Explanation: **Explanation:** The nerve supply of the larynx is a high-yield topic for NEET-PG. The intrinsic muscles of the larynx are derived from the 4th and 6th branchial arches, which determines their innervation. **1. Why Cricothyroid is the Correct Answer:** The **Cricothyroid** muscle is the only intrinsic muscle of the larynx derived from the **4th branchial arch**. Consequently, it is supplied by the **External Laryngeal Nerve** (a branch of the Superior Laryngeal Nerve). All other intrinsic muscles are derived from the 6th branchial arch and are supplied by the **Recurrent Laryngeal Nerve (RLN)**. **2. Analysis of Incorrect Options:** * **Lateral cricoarytenoid:** This is the primary adductor of the vocal cords. It is supplied by the RLN. * **Posterior cricoarytenoid:** Known as the "safety muscle of the larynx," it is the only abductor of the vocal cords. It is supplied by the RLN. * **Transverse arytenoids:** This is the only unpaired muscle of the larynx. It acts to adduct the posterior part of the glottis and is supplied by the RLN. **Clinical Pearls for NEET-PG:** * **The "Safety Muscle":** The Posterior Cricoarytenoid is the only muscle that opens (abducts) the vocal cords.
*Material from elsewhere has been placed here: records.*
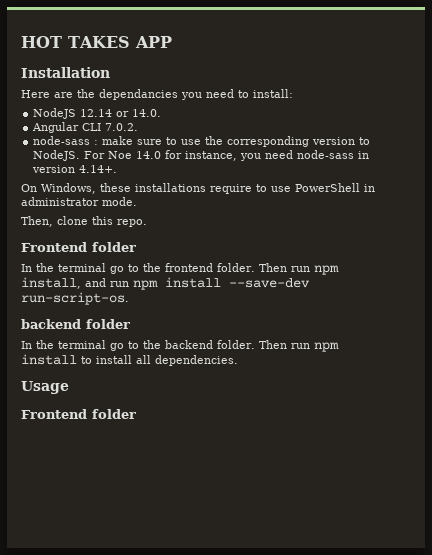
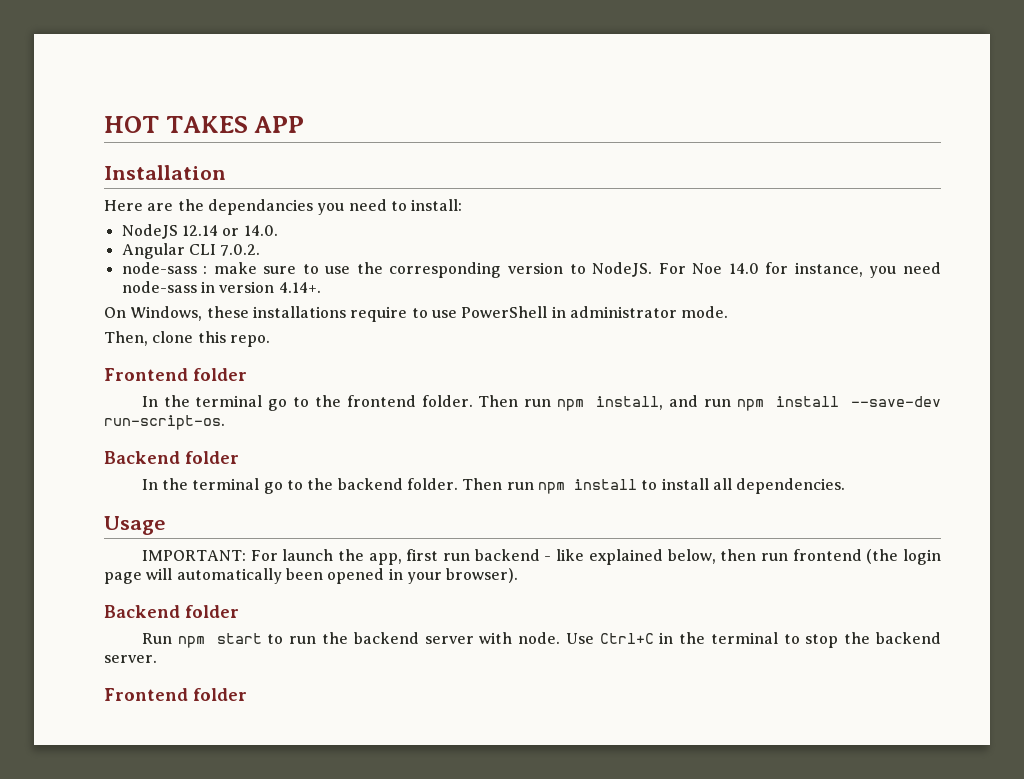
[21,319,81,329] backend -> [104,451,180,464] Backend
(69, 387) none -> [141,549,942,565] [104,568,519,584] [104,605,239,618] [141,632,941,648] [104,655,157,663] // IMPORTANT: For launch the app, first run backend - like explained below, then run frontend (the login page will automatically been opened in your browser). // Backend folder // Run npm start to run the backend server with node. Use Ctrl+C in the terminal to stop the backend server.

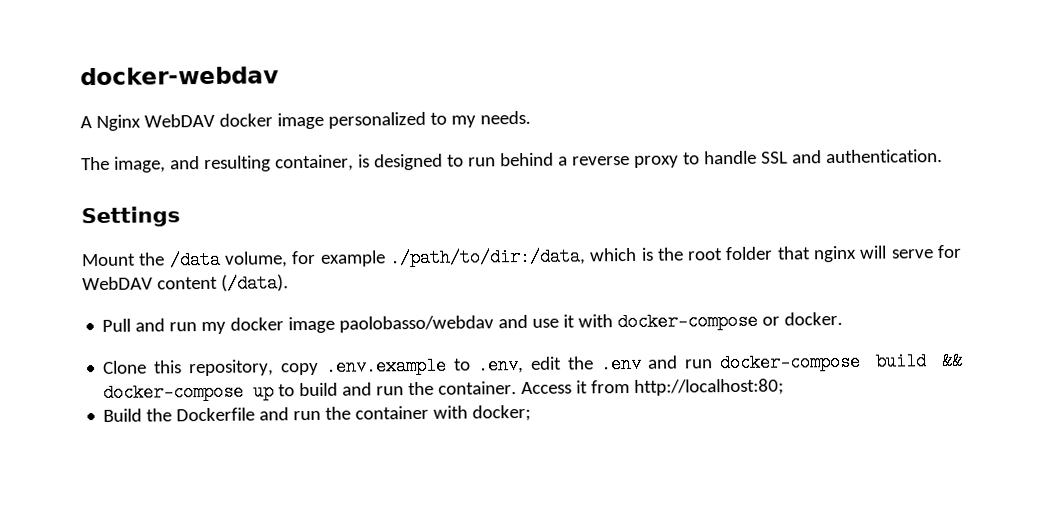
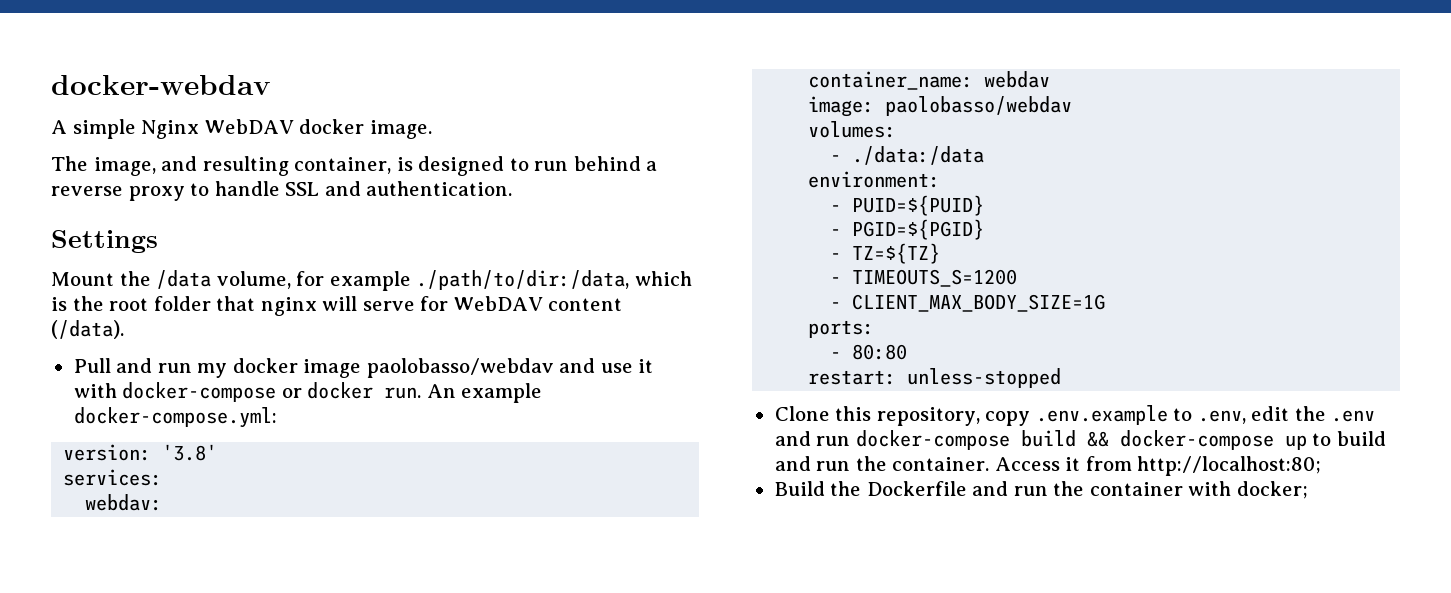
(92, 122) none -> [72,119,136,139] simple
[276,110,531,130] image personalized to my needs. -> [369,120,432,139] image.
[784,311,844,326] docker. -> [307,382,543,403] [73,407,277,428] [63,444,218,461] [63,469,163,486] [85,494,163,511] [808,71,1051,90] [808,96,1073,117] [808,121,897,138] [830,146,985,165] [808,171,941,188] [830,195,985,216] [830,219,985,240] [830,243,941,264] [830,269,1018,287] [830,294,1106,312] [808,320,875,338] [830,344,908,360] [808,368,1062,388] docker run. An example docker-compose.yml: // version: '3.8' // services: // webdav: // container_name: webdav // image: paolobasso/webdav // volumes: // - ./data:/data // environment: // - PUID=${PUID} // - PGID=${PGID} // - TZ=${TZ} // - TIMEOUTS_S=1200 // - CLIENT_MAX_BODY_SIZE=1G // ports: // - 80:80 // restart: unless-stopped

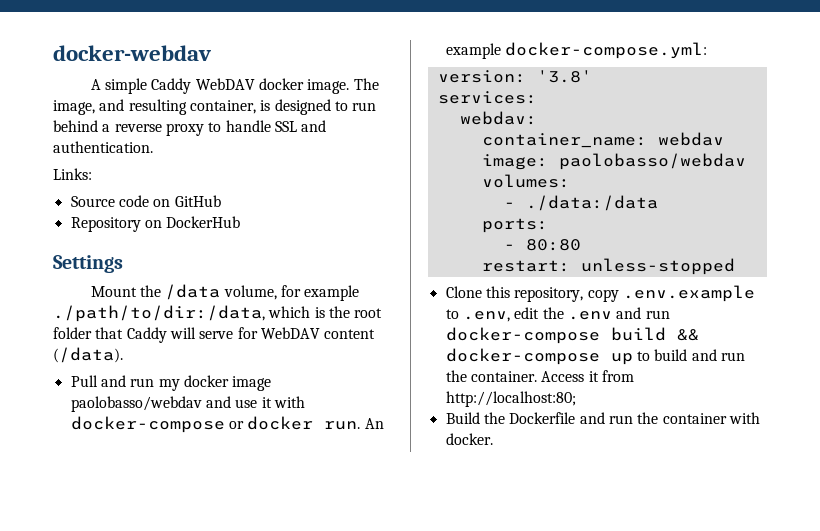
[141,120,200,139] Nginx -> [151,78,192,94] Caddy
(432, 129) // -> (350, 86) none
(513, 188) none -> [53,168,92,180] [70,195,221,207] [70,216,241,232] // Links: // Source code on GitHub // Repository on DockerHub
[260,297,317,316] nginx -> [126,327,167,343] Caddy
[808,171,941,188] [830,195,985,216] [830,219,985,240] [830,243,941,264] [830,269,1018,287] [830,294,1106,312] // environment: // - PUID=${PUID} // - PGID=${PGID} // - TZ=${TZ} // - TIMEOUTS_S=1200 // - CLIENT_MAX_BODY_SIZE=1G -> (658, 203) none
[1236,481,1308,499] docker; -> [445,433,493,445] docker.

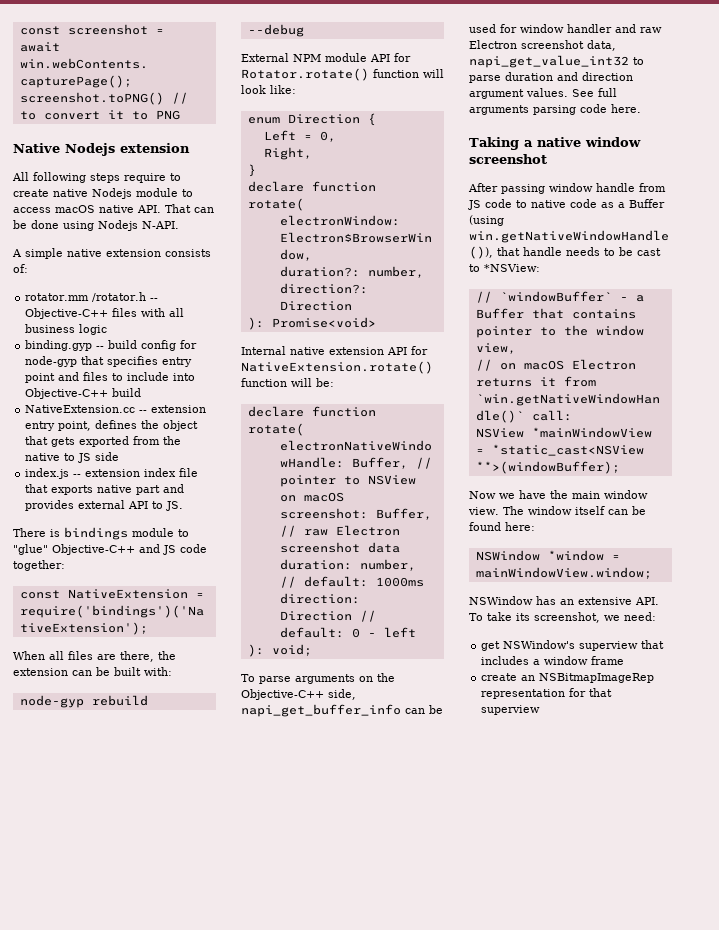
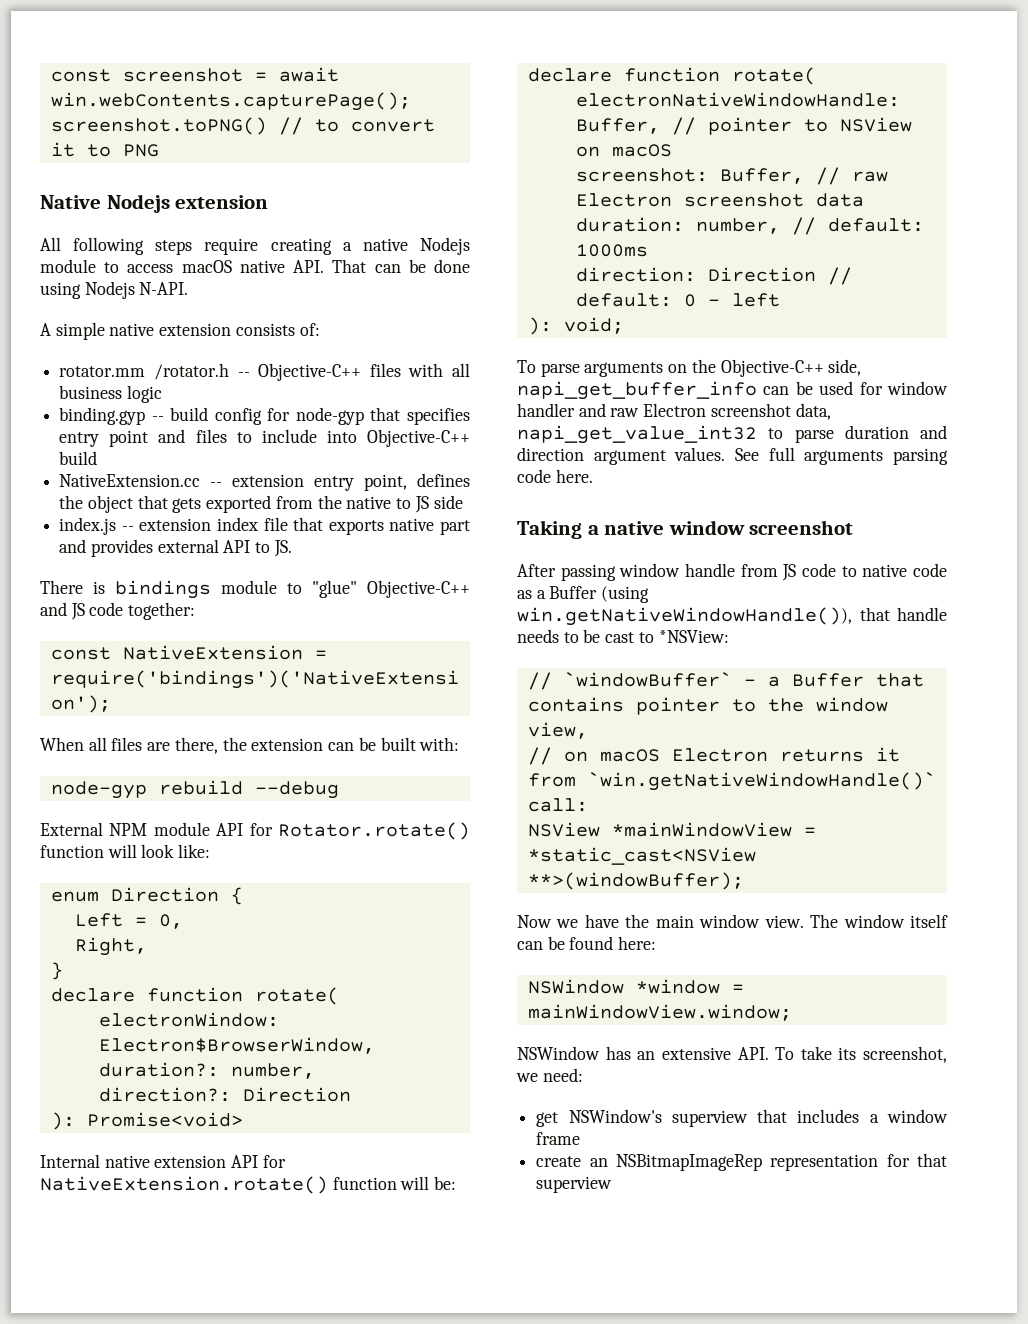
[170,173,181,181] [13,189,49,197] to create -> [270,238,352,255] creating a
Bilateral RLN palsy leads to respiratory distress because this muscle fails to function. * **The "Tensor":** The Cricothyroid muscle tenses the vocal cords. Injury to the External Laryngeal Nerve (often during thyroidectomy) results in a loss of high-pitched voice and easy vocal fatigue. * **Sensory Supply:** Above the vocal cords, sensation is carried by the **Internal Laryngeal Nerve**; below the vocal cords, it is carried by the **Recurrent Laryngeal Nerve**.